PiCls On診|株式会社ファインデックス
株式会社ファインデックスは、医療分野のシステム開発に特化した企業です。同社が提供するPiCls On診(ピクルス オンシン)は、電子カルテシステムとの連携を重視したオンライン診療システムで、医療機関の業務効率化に貢献します。電子カルテと診療情報を連携できることが特徴で、医師はオンライン診療の記録をカルテに簡単に反映させることができます。これにより、診療後の入力作業が効率化され、業務負担の軽減につながります。また、医療機関のホームページからオンライン診療の予約受付ができるため、新規の患者さん獲得にも役立ちます。
Medibot|株式会社ソラリウム
株式会社ソラリウムは、インターネットを活用したさまざまなサービスを提供する企業です。同社が提供するMedibot(メディボット)は、患者さんが普段から使い慣れているLINEを活用した、クリニック向けのオンライン診療サービスです。LINEのトーク画面上で予約から問診、オンライン診療、そして決済までの一連の流れをスムーズに完結できる点が特徴です。
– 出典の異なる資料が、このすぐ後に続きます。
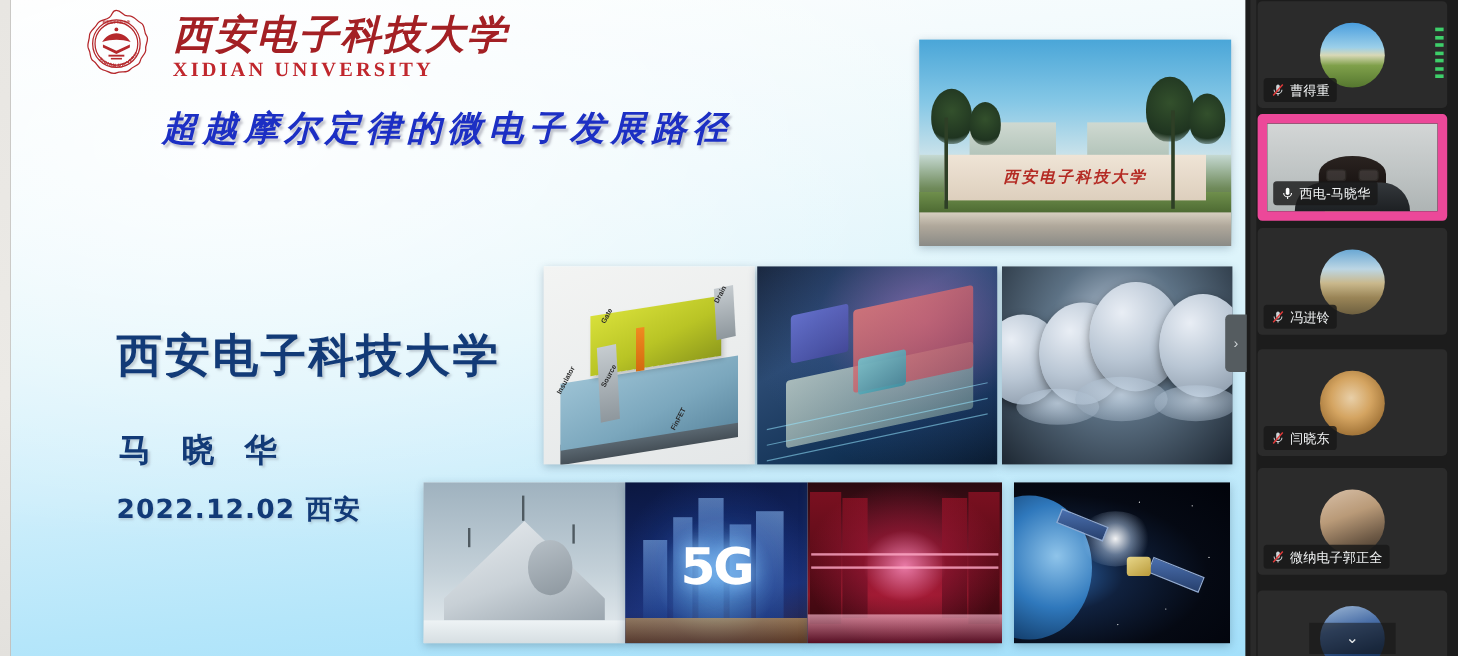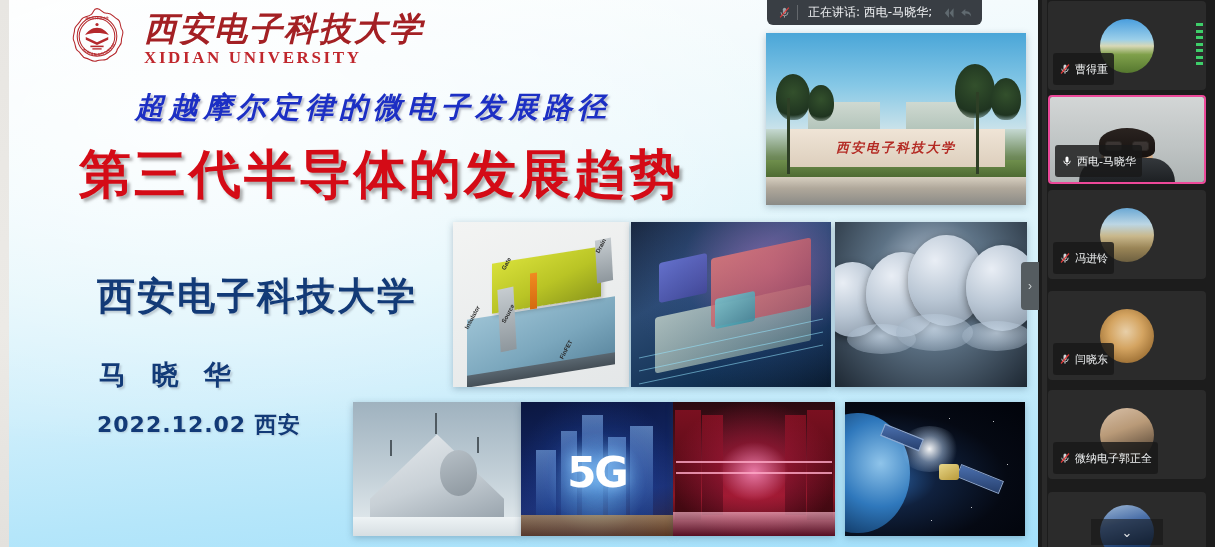"正在讲话: 西电-马晓华;" div.speak-banner { html: <div> <div> <svg> <path></path> <path></path> <line></line> <line></line> </svg> </div> <div></div> <div>正在讲话: 西电-马晓华;</div> <div> <svg> <path></path> <path></path> </svg> <svg> <path></path> </svg> </div> </div> -> none }
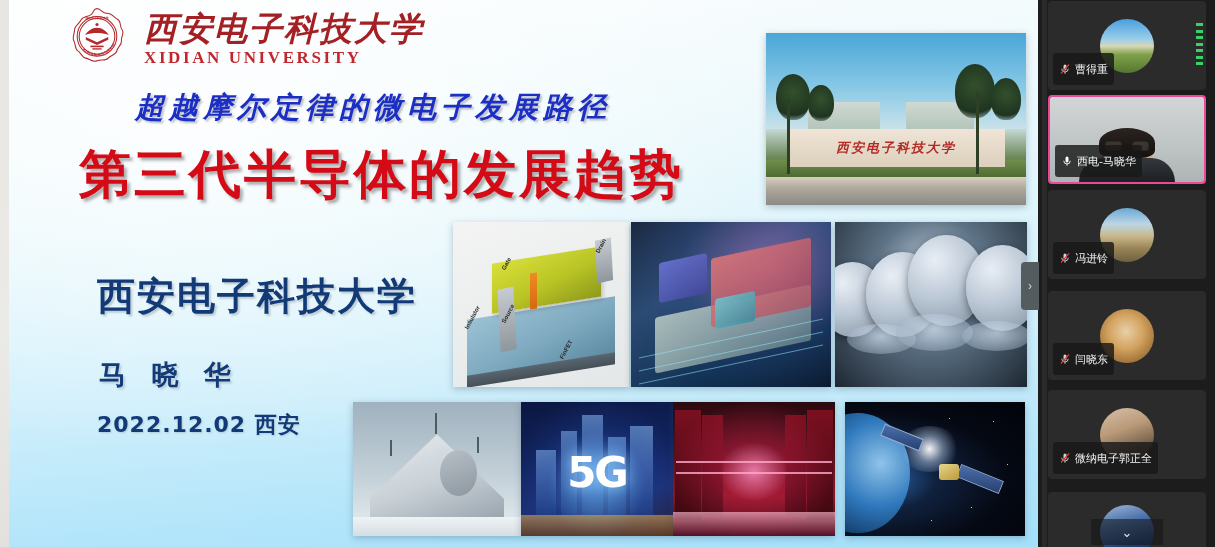"曹得重" .tile-label { height: 32px -> 20px }
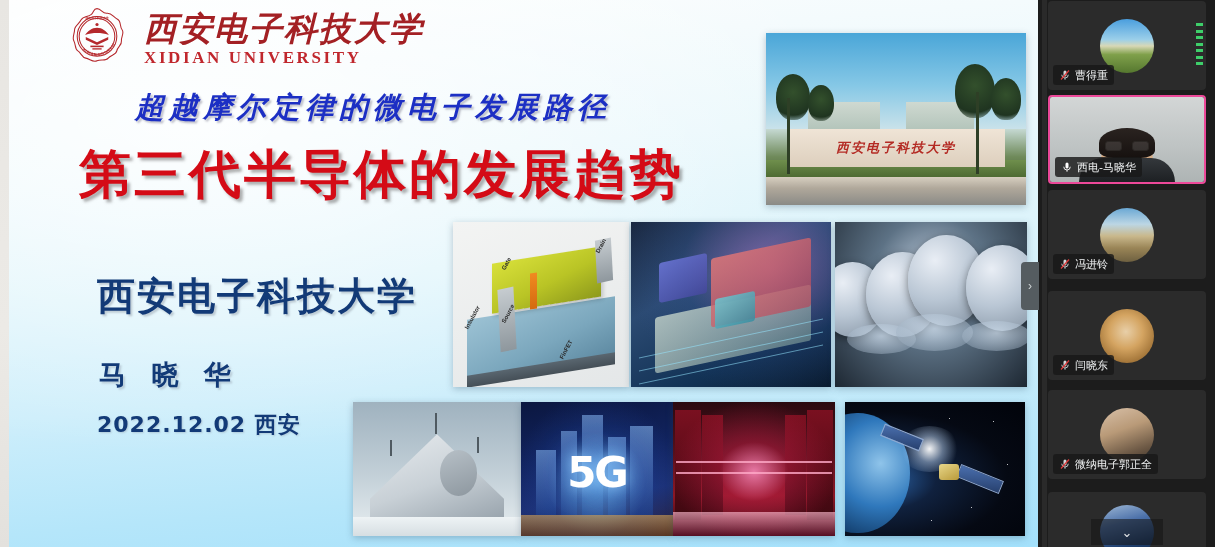"第三代半导体的发展趋势" div.maintitle { html: <div>第三代半导体的发展趋势</div> -> none }
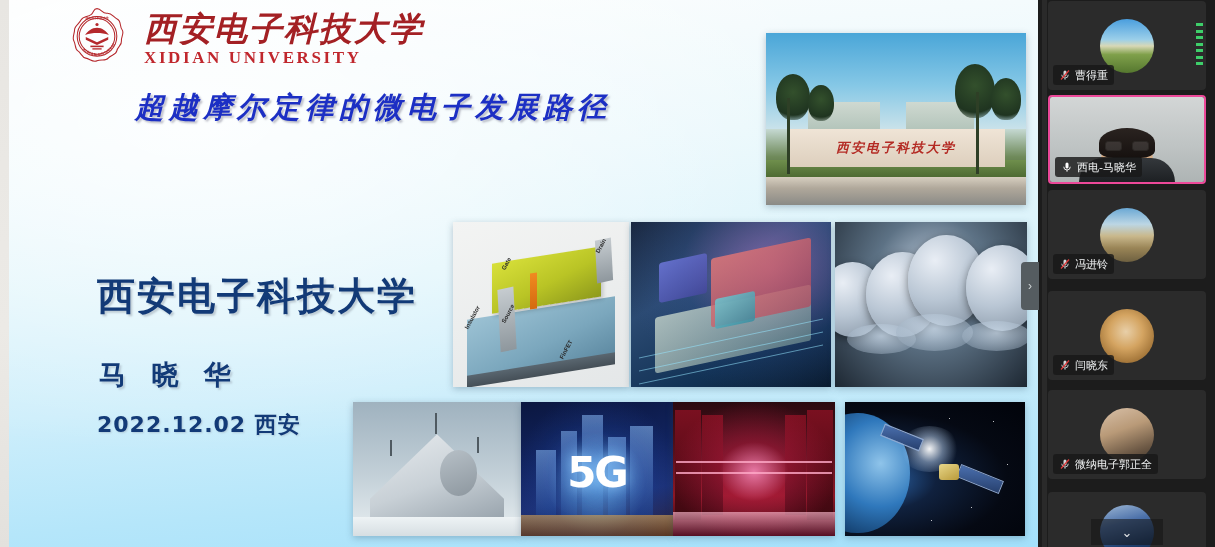"西电-马晓华" .tile.active { border: 2px solid #ec4899 -> 8px solid #ec4899 }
また、Medibotには集患に特化した機能も充実しており、LINEでの情報配信を通じて、潜在的な患者さんをクリニックへと誘導し、来院を促します。クリニック側の業務効率化だけでなく、新規の患者層を獲得したい医療機関にも適しているサービスです。
オンライン診療サービス導入のメリット

オンライン診療サービスの導入は、医院にとって単なるシステム追加ではなく、診療スタイルそのものを進化させる取り組みです。効率化や患者さんの満足度向上、地域医療への貢献など、幅広いメリットが期待できます。この章では、代表的な3つの効果を解説します。
診療効率の向上とスタッフ負担軽減
再診や経過観察をオンラインに切り替えることで、来院する患者数が分散され、待合室の混雑緩和につながります。受付や会計業務もシステム上で完結するため、スタッフが金銭授受や予約調整に追われる時間を減らせます。結果として、医師やスタッフは診療や患者さんの対応に集中でき、医院全体の診療効率が高まります。
患者さんの利便性・満足度向上
オンライン診療は、自宅や職場から受診できるため、通院の移動や待ち時間が大幅に削減されます。特に子育て世代や高齢の方、仕事で多忙な方にとっては、時間的負担が軽減されることは大きなメリットです。診察や処方の一部をオンラインで済ませられることも、患者さんの満足度向上につながります。
遠方患者さんへの診療対応や再診率改善
オンライン診療は、地域や距離の制約を超えて医療を提供できる手段です。通院が困難な遠方の患者さんや、慢性疾患で定期的な処方が必要な患者さんに継続的な診療を行うことで、再診率や治療継続率の改善が見込めます。結果として、患者さんの健康維持に貢献すると同時に、医院の安定的な経営にも寄与します。
まとめ
オンライン診療サービスは、診療効率の向上やスタッフ負担の軽減、患者さんの利便性向上に大きく貢献します。特に再診や慢性疾患管理で効果を発揮し、医院の経営安定にも寄与します。サービスの種類や機能を比較し、自院の診療科目や患者層に合ったサービスを選ぶことが導入成功の鍵です。気になるサービスがあれば、まずは資料請求やデモ導入から始めてみましょう。